The major differences with `getLabHist` are that it requires the specification of a reference white, and that it gives you the option of setting the ranges for the a and b channels of CIELab space. Unlike RGB, where each channel invariably ranges from 0 to 1, the a and b channels of CIELab are theoretically unbounded. They are usually between -128 and 127, but depending on the reference white may have much narrower ranges than this. There's no real harm in having boundaries that fall well outside the actual range of the data, but it does have a small impact on both speed and precision.

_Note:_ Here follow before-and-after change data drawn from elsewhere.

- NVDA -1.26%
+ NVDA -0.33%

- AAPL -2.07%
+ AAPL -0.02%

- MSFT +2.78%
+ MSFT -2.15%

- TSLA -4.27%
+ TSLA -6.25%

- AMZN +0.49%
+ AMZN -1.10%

```{r, fig.width = 6, fig.height = 3, fig.align="center"}
par(mfrow = c(1, 2))
# Setting boundaries
lab_hist <- colordistance::getLabHist(image_paths[1], bins = 3, 
                                      sample.size = 10000, ref.white = "D65", bin.avg = TRUE, 
                                      plotting = TRUE, lower = rep(0.8, 3), upper = rep(1, 3),
                                      a.bounds = c(-100, 100), b.bounds = c(-100, 100))
# Leaving default boundaries (minor difference)
lab_hist <- colordistance::getLabHist(image_paths[1], bins = 3, 
                                      sample.size = 10000, ref.white = "D65", bin.avg = TRUE, 
                                      plotting = TRUE, lower = rep(0.8, 3), upper = rep(1, 3))

```

`getKMeanClusters` works almost exactly the same:

```{r, fig.width = 4, fig.height = 3, fig.align="center"}
lab_kmeans <- colordistance::getKMeanColors(image_paths[1], n = 2, sample.size = 10000,
                                            lower = rep(0.8, 3), upper = rep(1, 3), 
                                            color.space = "CIELab", ref.white = "D65")
```

## Distance matrices

Once you have CIELab clusters, everything proceeds more or less the same as with RGB color space.

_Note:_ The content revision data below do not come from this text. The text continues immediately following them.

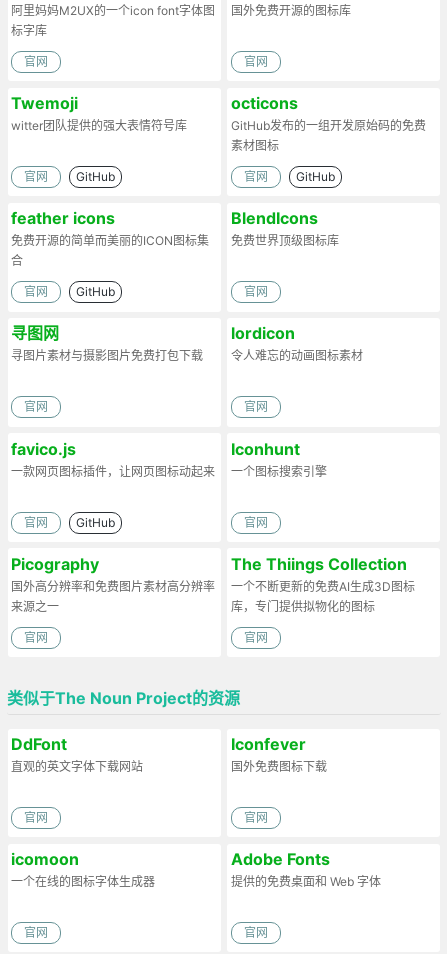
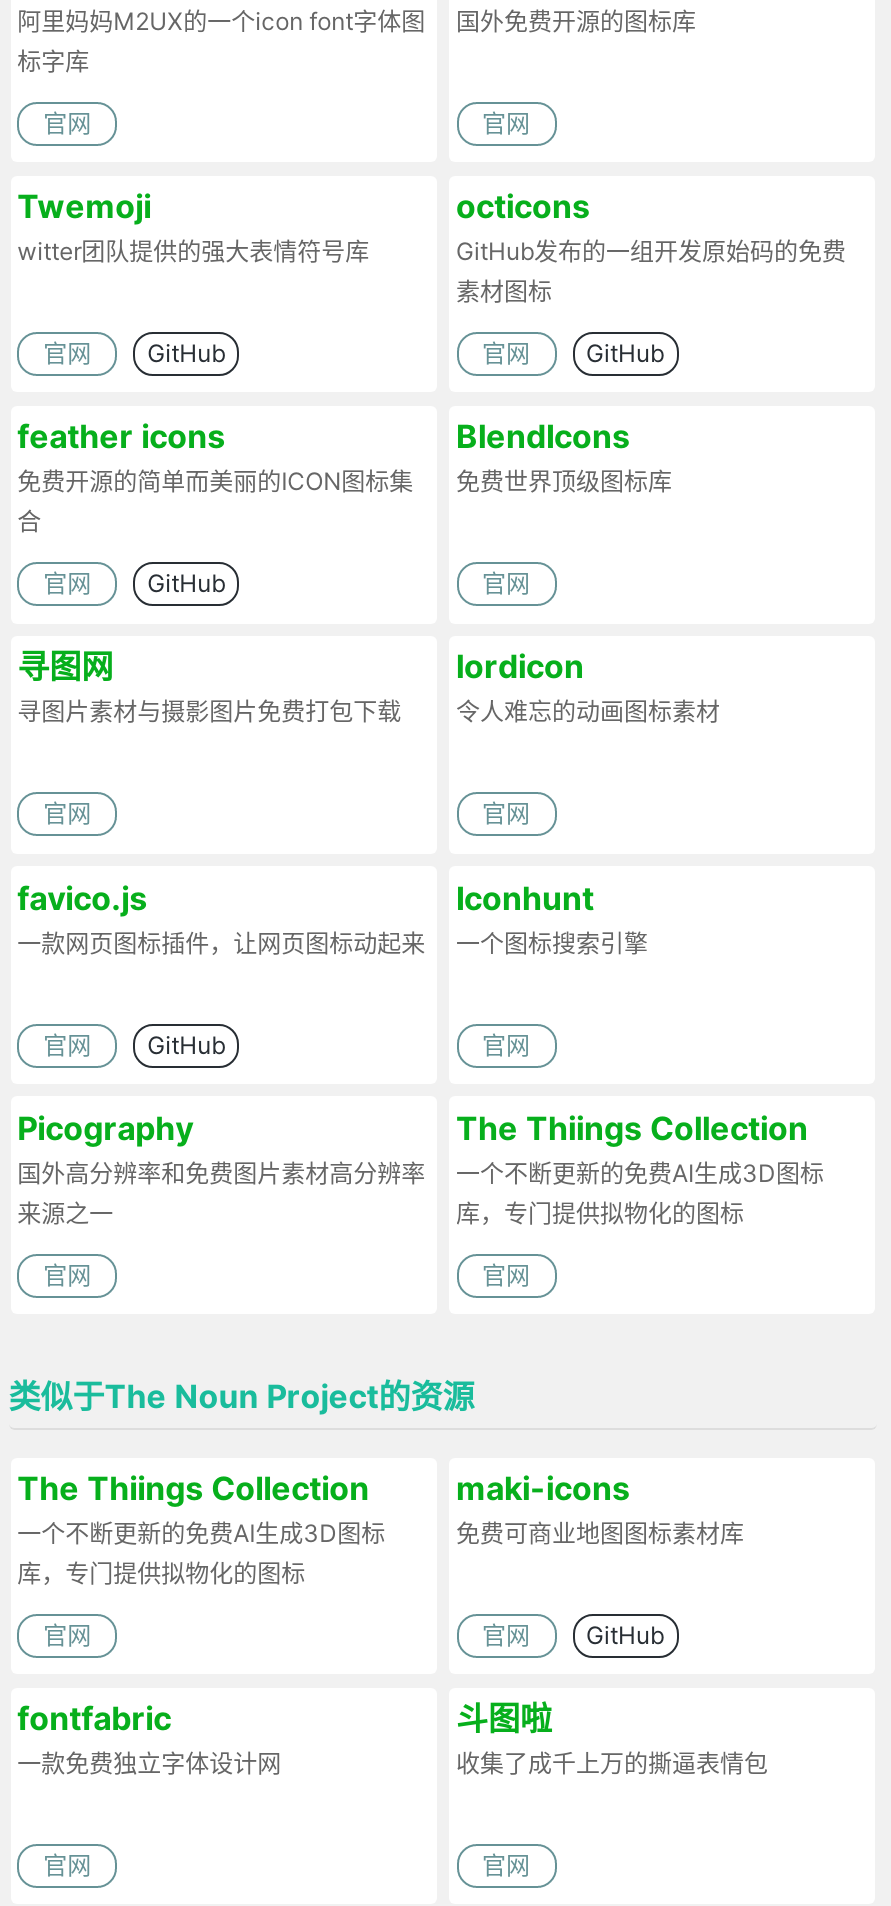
- DdFont
- 直观的英文字体下载网站
+ The Thiings Collection
+ 一个不断更新的免费AI生成3D图标
+ 库，专门提供拟物化的图标

- Iconfever
- 国外免费图标下载
+ maki-icons
+ 免费可商业地图图标素材库

- icomoon
- 一个在线的图标字体生成器
+ GitHub
+ fontfabric
+ 一款免费独立字体设计网

- Adobe Fonts
- 提供的免费桌面和 Web 字体
+ 斗图啦
+ 收集了成千上万的撕逼表情包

```{r, fig.width=7, fig.height=4, fig.align="center"}
# Generate clusters
par(mfrow = c(2, 4))
lab_hist_list <- colordistance::getLabHistList(image_paths, bins = 2, sample.size = 10000,
                                ref.white = "D65", lower = rep(0.8, 3), upper = rep(1, 3),
                                plotting = TRUE, pausing = FALSE)
```
```{r, fig.width = 7, fig.height = 5, fig.align="center"}
# Get distance matrix
par(mfrow = c(1,1))
lab_dist_matrix <- colordistance::getColorDistanceMatrix(lab_hist_list, plotting = TRUE)

```

The major difference is in your ability to interpret these results. Unlike in RGB space, where you have a well-defined maximum color distance using EMD (the cost of moving all pixels the farthest possible linear distance in a cube with sides of length 1 = $\sqrt{3}$), there is no absolute upper limit to the color distance in CIELab space. However, the results can still be interpreted relative to each other. You can also determine reasonable upper limits given a certain reference white, since you're starting with RGB pixels, which can only occupy a subset of CIELab space.